Currently, the SNP, with 61 seats, and the Scottish Green Party, with five, form a pro-independence majority in Edinburgh.

McLaughlin told Al Jazeera that an outright majority for her party or, at the least a similar working majority with the Greens, would legitimise the SNP’s demands for a second vote on Scottish independence.

Sturgeon-Johnson showdown looms

Standing in the way of SNP’s aspirations, however, is Britain’s Prime Minister Boris Johnson, who has repeatedly refused to sanction another referendum.

While the Scottish Parliament has control over much of Scotland’s domestic agenda, the constitution remains the reserve of the UK government in London.

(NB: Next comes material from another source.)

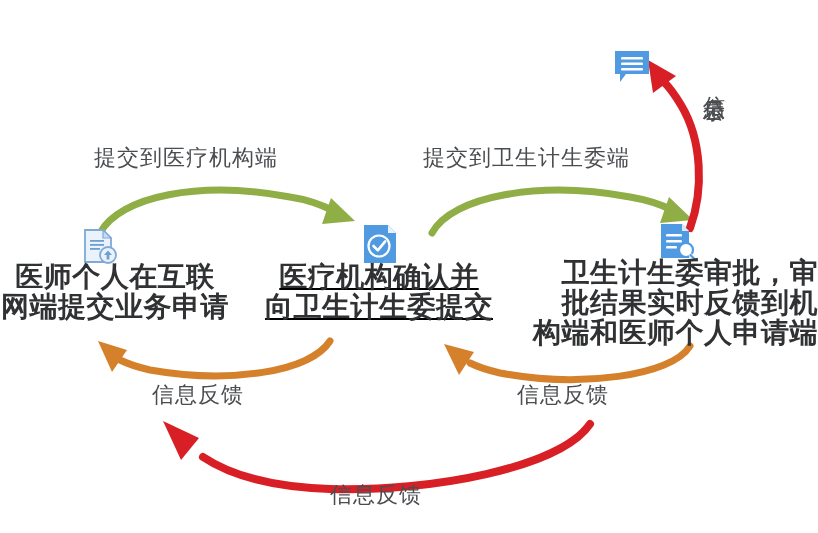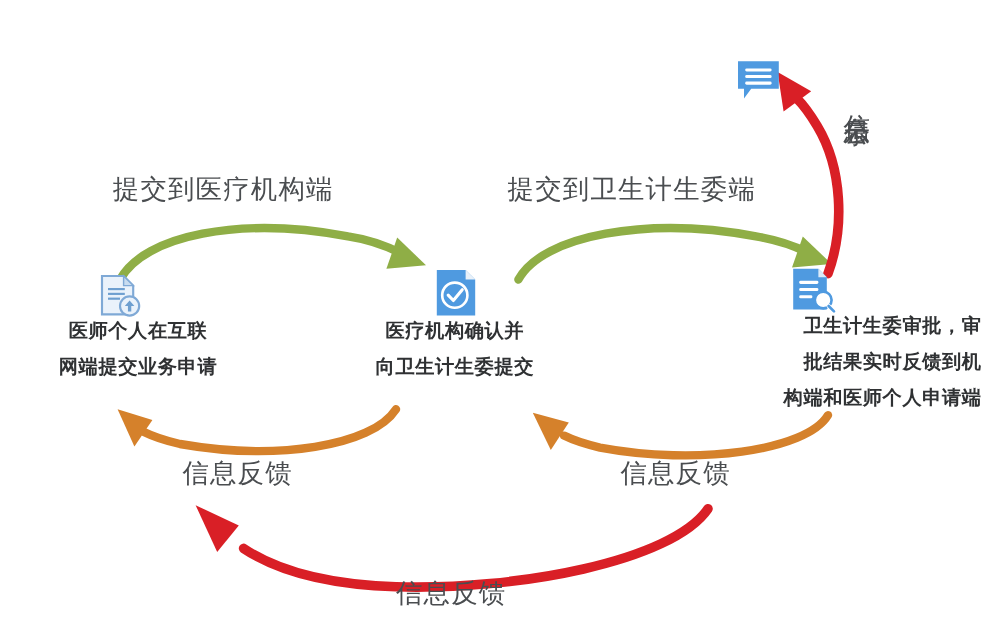"医师个人在互联" .node-label { font-size: 16px -> 28px }
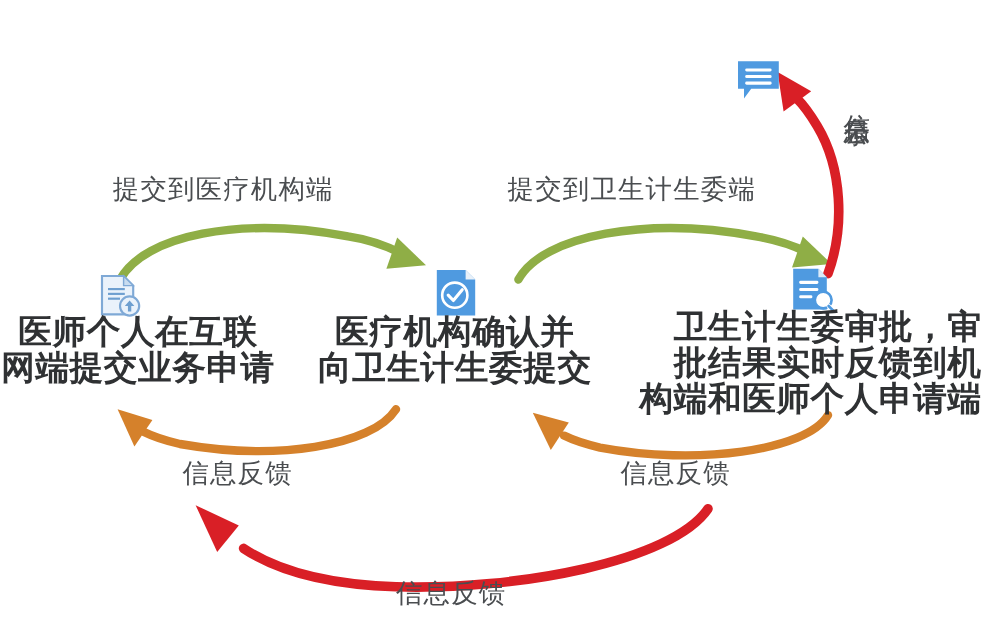"医疗机构确认并" #node-institution { text-decoration: none -> underline }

A political showdown between the two bitterly-opposed premiers, the left-of-centre Sturgeon and the right-wing Conservative Party leader, looks set to take place after the vote – the sixth such election in Scotland since the Scottish Parliament was established in 1999.

“They’ve had their referendum, and they’re not having another,” Iain McGill, who has stood several times for the Scottish Conservative Party, told Al Jazeera.

“The SNP must be denied the majority they are seeking.”

McGill argued that the electoral strength of the SNP, which also emerged as Scotland’s largest party in the 2019 general election, was because it was the only serious choice for pro-independence voters.

Pro-union voters, he said, are split between Scottish Labour, the Scottish Conservatives and the Scottish Liberal Democrats, while the SNP’s only rivals are the Scottish Greens.

That said, with Johnson currently engulfed by accusations of corruption and support for Scottish independence often matching or exceeding support for the Union, the SNP remains on track to win a fresh mandate.

“If the [pro-independence] numbers are there then the SNP is entitled to seek a referendum,” said the Scottish Labour Party’s Pia.